(Revision tracking records)
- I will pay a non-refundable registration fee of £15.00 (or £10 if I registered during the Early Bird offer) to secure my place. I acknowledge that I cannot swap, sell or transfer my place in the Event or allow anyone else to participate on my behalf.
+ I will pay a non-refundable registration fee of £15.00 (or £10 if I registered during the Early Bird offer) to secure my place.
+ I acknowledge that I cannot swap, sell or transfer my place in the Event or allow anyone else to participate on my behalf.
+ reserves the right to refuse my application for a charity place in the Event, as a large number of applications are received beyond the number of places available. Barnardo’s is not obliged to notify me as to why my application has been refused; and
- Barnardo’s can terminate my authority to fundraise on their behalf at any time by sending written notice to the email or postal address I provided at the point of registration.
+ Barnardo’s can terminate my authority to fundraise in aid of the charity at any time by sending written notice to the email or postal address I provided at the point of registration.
--
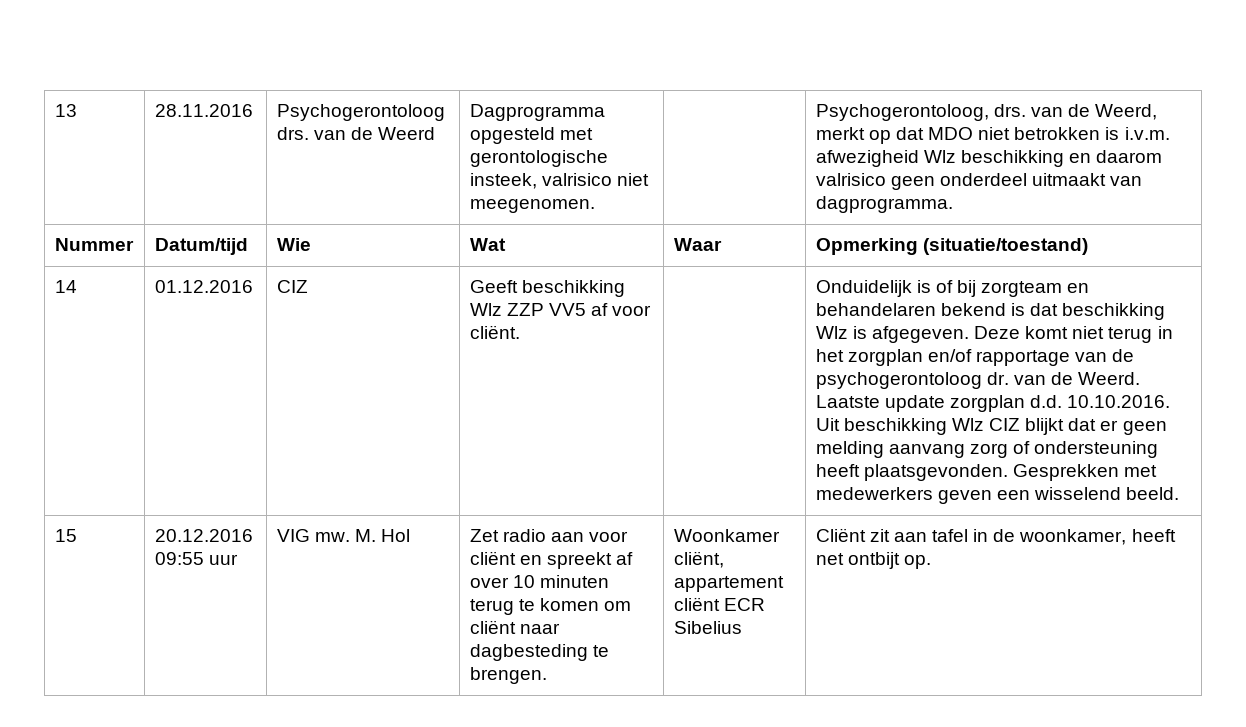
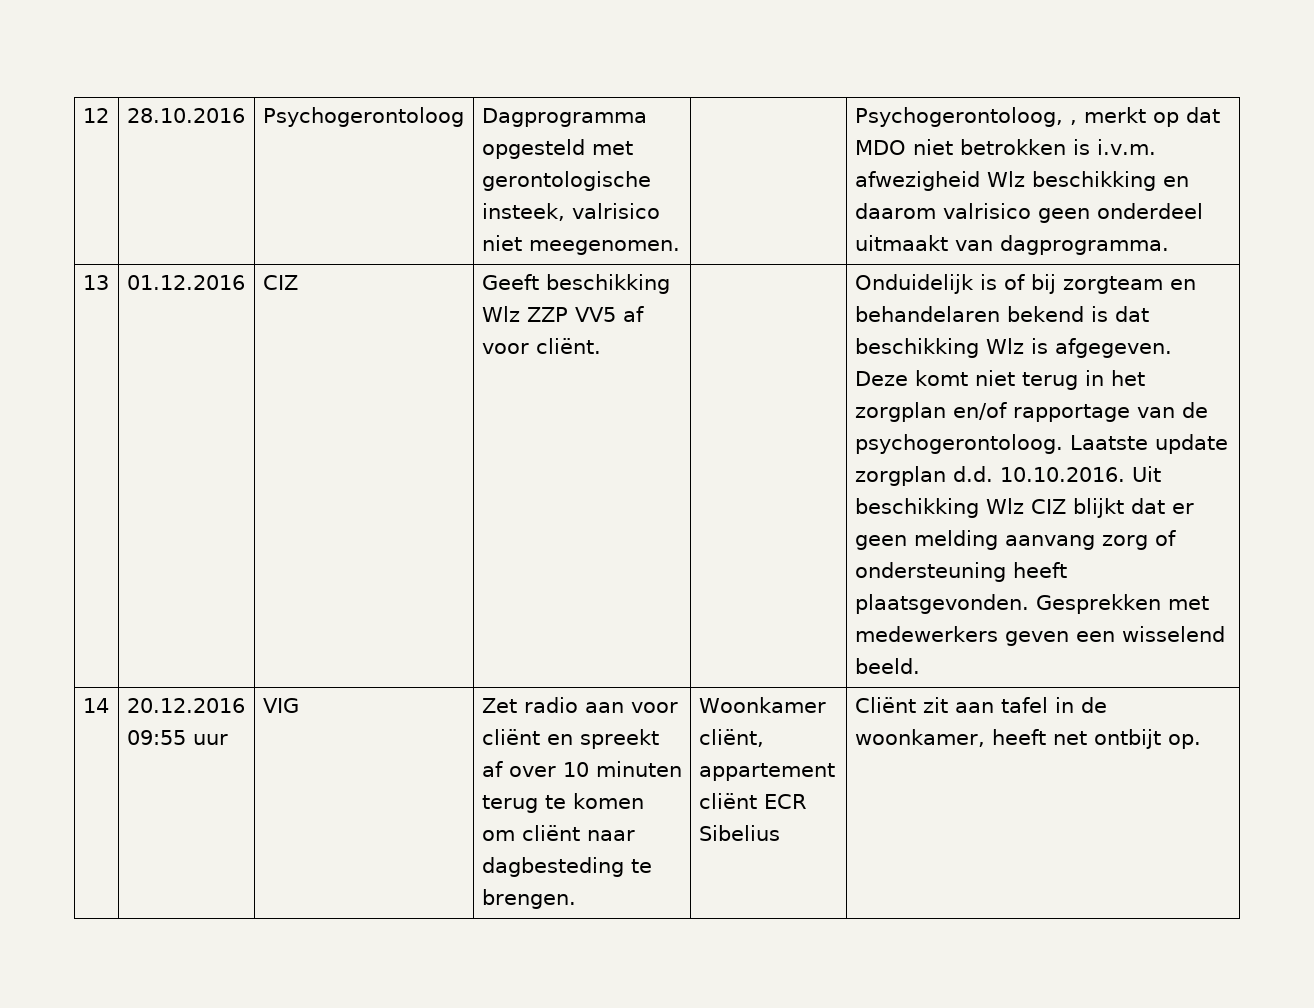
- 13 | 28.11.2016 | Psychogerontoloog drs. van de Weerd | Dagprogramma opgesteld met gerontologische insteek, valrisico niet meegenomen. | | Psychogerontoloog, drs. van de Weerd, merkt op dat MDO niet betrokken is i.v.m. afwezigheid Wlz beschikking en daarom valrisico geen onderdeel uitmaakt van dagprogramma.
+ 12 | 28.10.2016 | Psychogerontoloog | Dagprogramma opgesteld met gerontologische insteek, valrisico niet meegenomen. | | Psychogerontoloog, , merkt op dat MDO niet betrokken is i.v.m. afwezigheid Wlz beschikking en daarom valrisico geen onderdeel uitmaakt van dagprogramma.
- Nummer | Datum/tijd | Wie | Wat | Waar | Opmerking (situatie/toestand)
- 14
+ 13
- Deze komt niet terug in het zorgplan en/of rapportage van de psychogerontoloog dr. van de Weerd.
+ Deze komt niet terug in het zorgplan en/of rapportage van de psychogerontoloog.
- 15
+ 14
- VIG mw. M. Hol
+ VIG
* * *
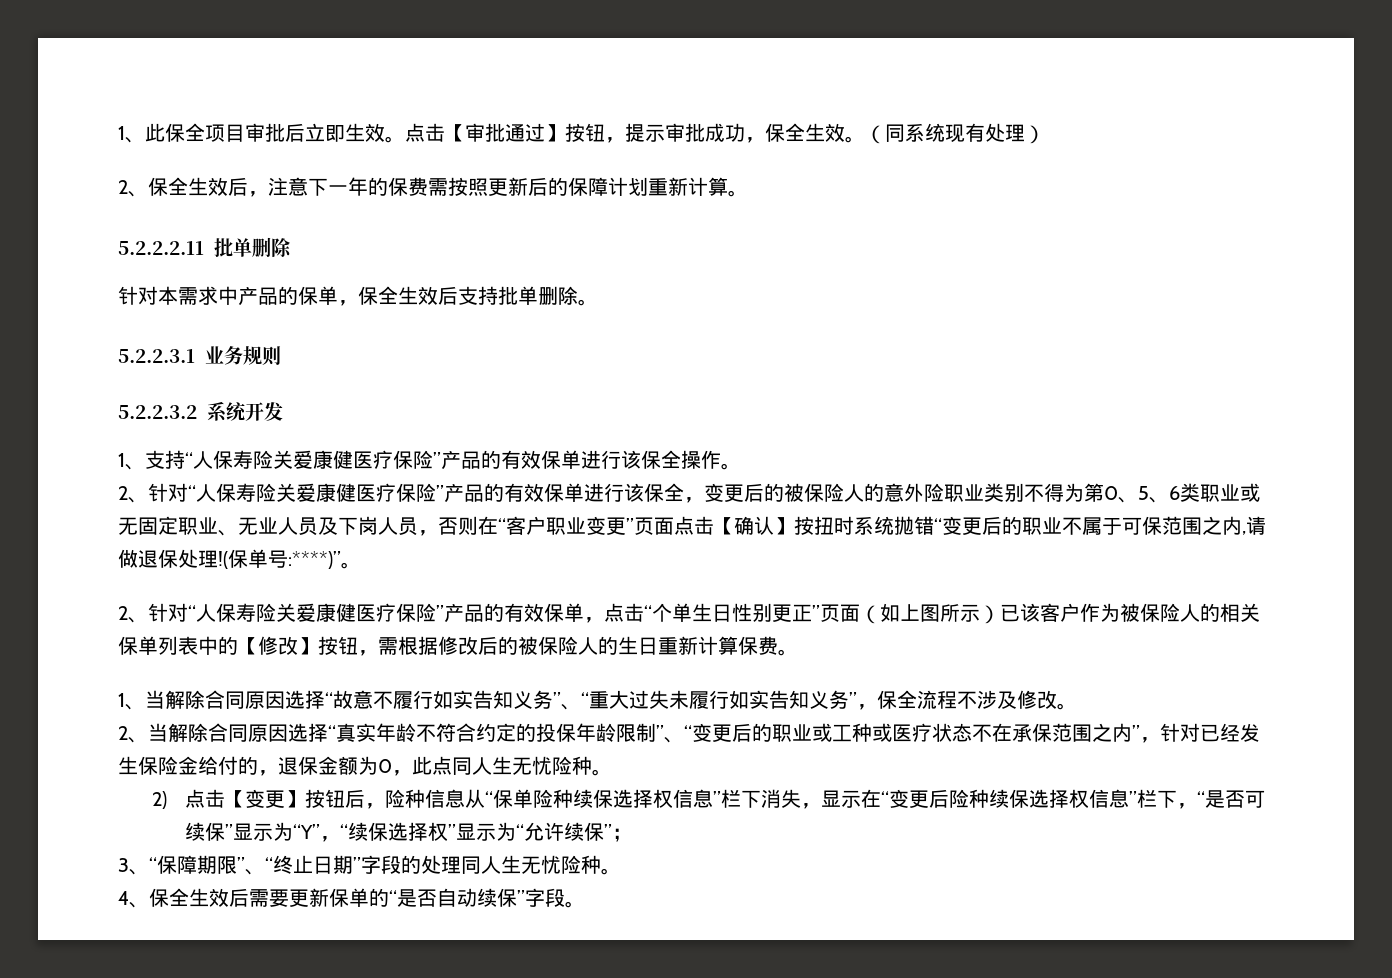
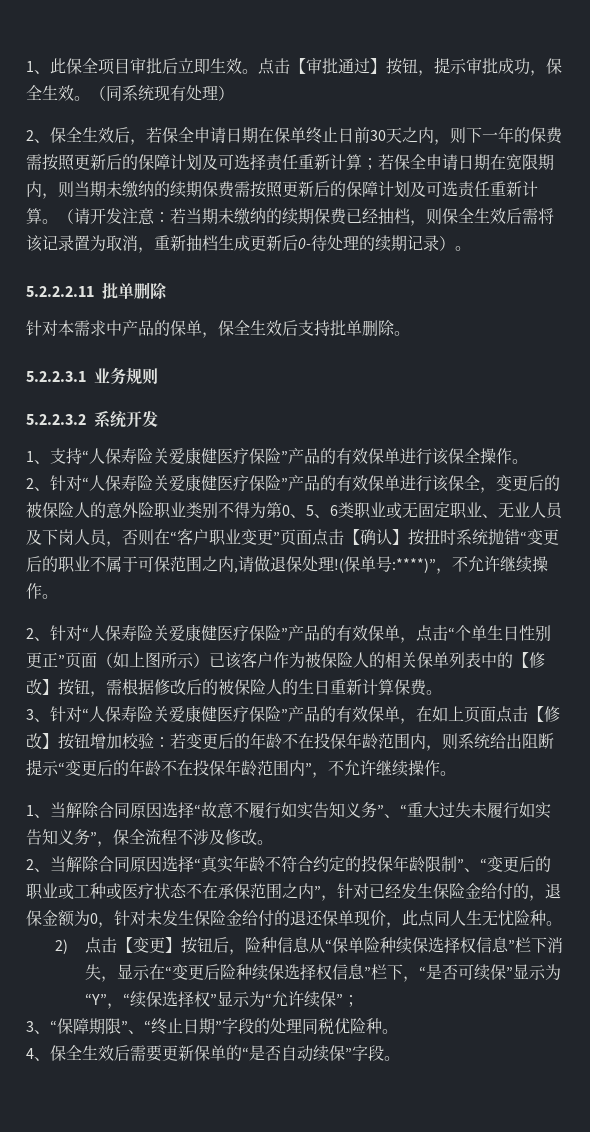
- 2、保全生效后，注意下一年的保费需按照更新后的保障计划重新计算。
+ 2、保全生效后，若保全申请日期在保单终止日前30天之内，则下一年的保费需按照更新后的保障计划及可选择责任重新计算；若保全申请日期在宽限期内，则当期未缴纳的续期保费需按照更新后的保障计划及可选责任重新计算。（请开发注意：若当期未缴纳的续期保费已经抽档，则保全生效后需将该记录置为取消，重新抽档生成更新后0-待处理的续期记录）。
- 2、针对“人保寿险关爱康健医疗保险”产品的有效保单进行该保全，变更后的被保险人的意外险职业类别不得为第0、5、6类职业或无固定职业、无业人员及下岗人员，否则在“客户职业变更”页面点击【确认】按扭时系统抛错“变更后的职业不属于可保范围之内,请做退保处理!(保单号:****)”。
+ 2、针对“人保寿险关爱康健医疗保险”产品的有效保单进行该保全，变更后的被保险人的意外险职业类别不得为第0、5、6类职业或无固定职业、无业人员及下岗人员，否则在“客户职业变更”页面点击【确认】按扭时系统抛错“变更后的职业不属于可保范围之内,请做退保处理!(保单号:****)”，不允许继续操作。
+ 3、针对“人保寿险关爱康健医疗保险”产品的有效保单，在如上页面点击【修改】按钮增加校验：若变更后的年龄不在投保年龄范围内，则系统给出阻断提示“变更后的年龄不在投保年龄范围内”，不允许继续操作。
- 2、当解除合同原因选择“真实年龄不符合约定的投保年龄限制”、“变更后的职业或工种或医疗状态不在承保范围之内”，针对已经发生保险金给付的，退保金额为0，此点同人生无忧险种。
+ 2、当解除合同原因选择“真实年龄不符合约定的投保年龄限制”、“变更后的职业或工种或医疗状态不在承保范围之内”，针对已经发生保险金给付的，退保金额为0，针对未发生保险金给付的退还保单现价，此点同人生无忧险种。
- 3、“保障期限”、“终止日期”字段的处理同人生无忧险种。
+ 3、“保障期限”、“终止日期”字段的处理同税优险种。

:: AIM OF THE EXERCISE ::
Going through the entries above, report how many lines include the string "afwezigheid". The number alone is the answer.

:: ANSWER TO THIS TASK ::
2